You are responsible for maintaining accurate records of all trading activities for tax purposes, including:

  • Trade confirmations and statements
  • Deposits and withdrawals
  • Fees and commissions paid
  • Currency conversions

18.3 Professional Advice

Tax laws are complex and subject to change. Consult a qualified tax professional to understand your specific obligations.
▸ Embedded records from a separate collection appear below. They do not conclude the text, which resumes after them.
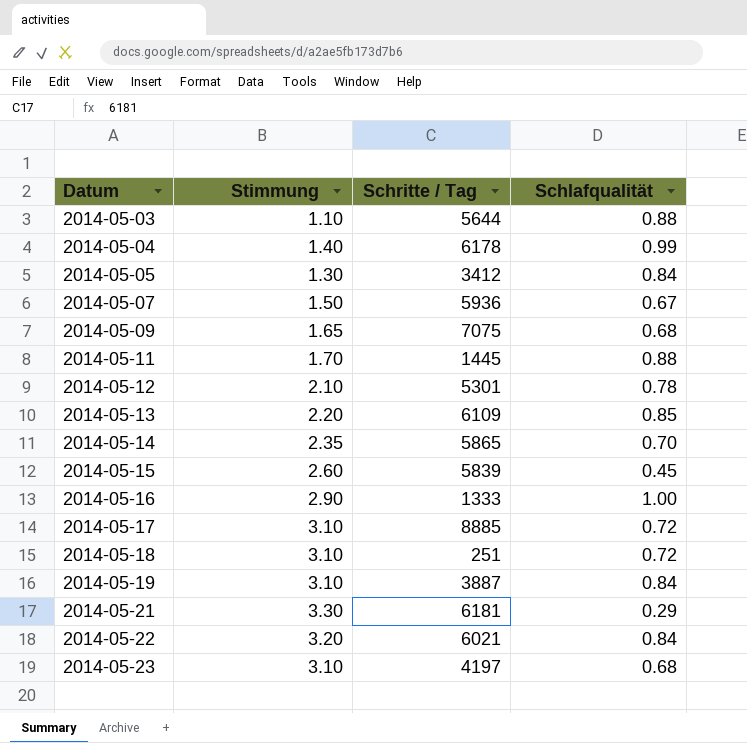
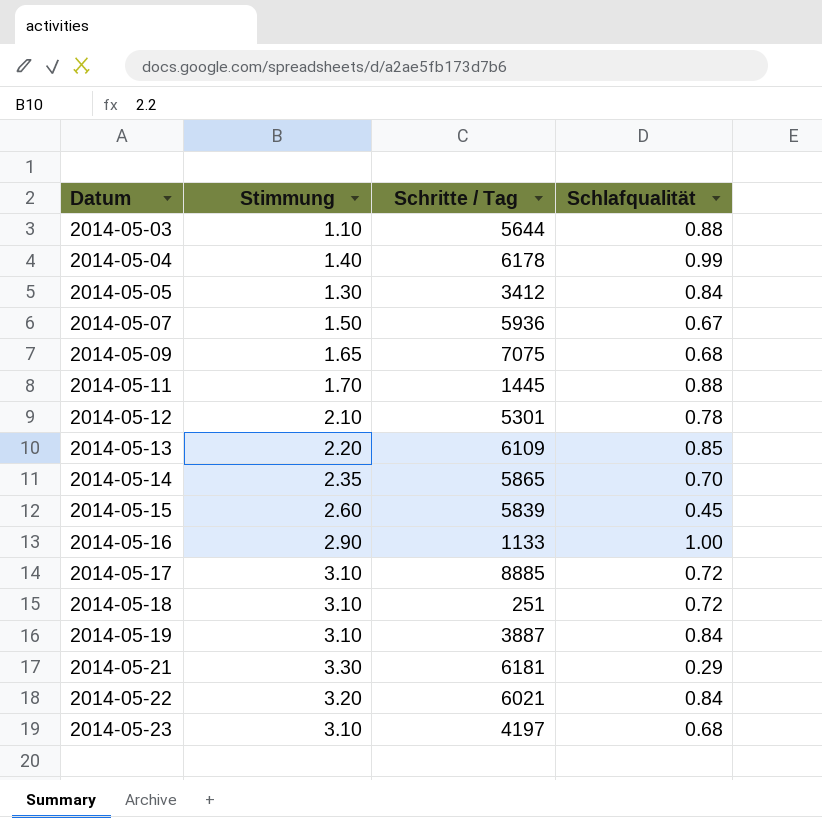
2014-05-16 | Schritte / Tag: 1333 -> 1133

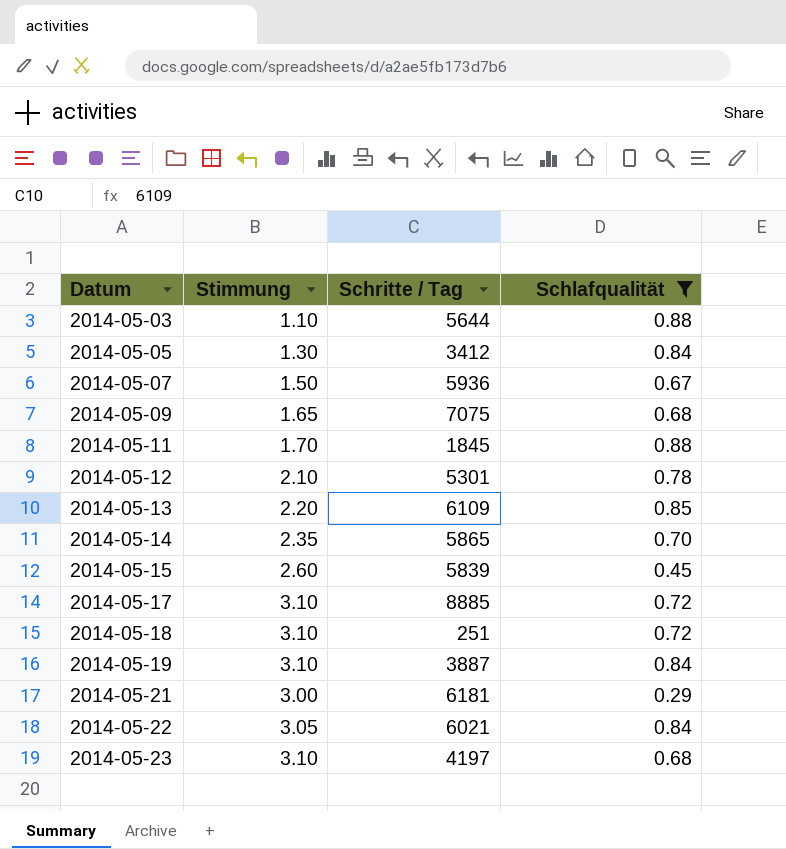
filter: none -> Schlafqualität <= 0.88
2014-05-11 | Schritte / Tag: 1445 -> 1845
2014-05-21 | Stimmung: 3.30 -> 3.00
2014-05-22 | Stimmung: 3.20 -> 3.05

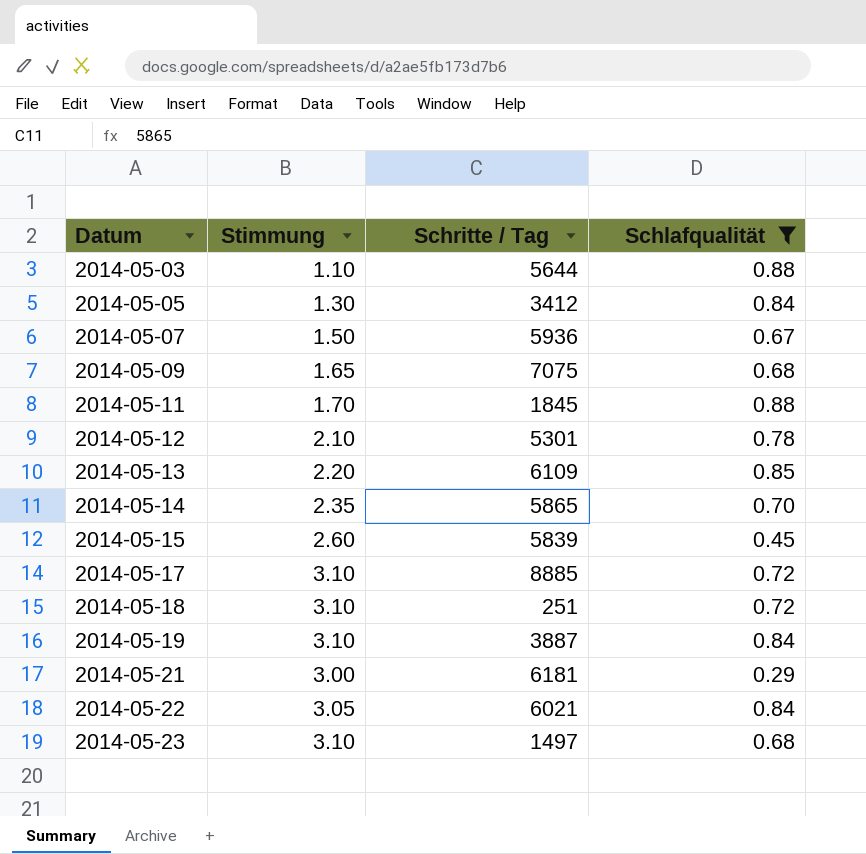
2014-05-23 | Schritte / Tag: 4197 -> 1497

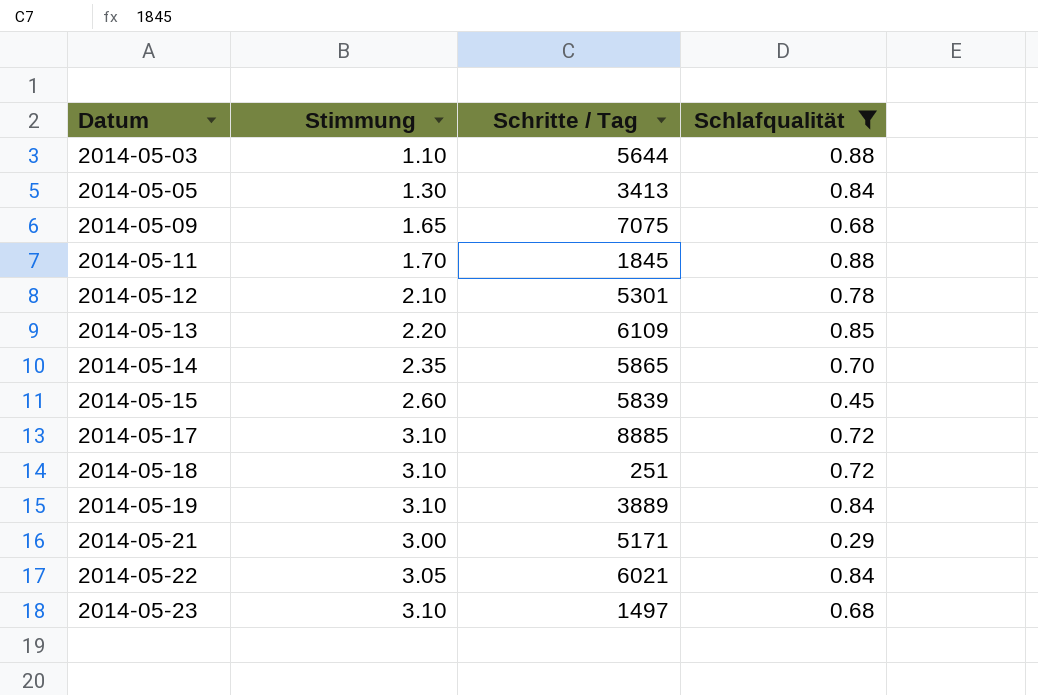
row 2014-05-07: 1.50 | 5936 | 0.67 -> none
2014-05-05 | Schritte / Tag: 3412 -> 3413
2014-05-19 | Schritte / Tag: 3887 -> 3889
2014-05-21 | Schritte / Tag: 6181 -> 5171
We do not provide tax advice.

19 No Guarantee of Profit

19.1 Trading Statistics

Industry statistics consistently show that:

  • The majority of retail traders lose money
  • Consistent profitability is difficult to achieve
  • Many successful backtests fail in live trading
  • Past successful traders may fail in the future

19.2 No Promises

We do not and cannot promise or guarantee:

  • Any specific trading results or returns
  • That you will make profits
  • That losses can be avoided
  • That our platform or tools will result in success

19.3 Hypothetical Performance

Any hypothetical, simulated, or backtested performance shown:

  • Has inherent limitations
  • Does not represent actual trading
  • May not account for all real-world factors
  • Should not be relied upon as indicative of future results

20 Acknowledgment

By using Clearline Markets services, you acknowledge and confirm that:

  1. You have read and understood this Risk Disclosure Statement in its entirety
  2. You understand the risks associated with trading financial instruments
  3. You are aware that you may lose some, all, or more than your investment
  4. You have considered whether trading is appropriate for your financial situation
  5. You accept full responsibility for your trading decisions and their consequences
  6. You will not hold Clearline Markets liable for trading losses
  7. You understand this disclosure does not cover all possible risks
  8. You have been advised to seek independent financial advice

Important Final Notice

If you do not fully understand the risks disclosed in this statement, or if you are not comfortable accepting these risks, you should not trade.

Trading should only be undertaken with capital you can afford to lose completely without affecting your lifestyle or financial security.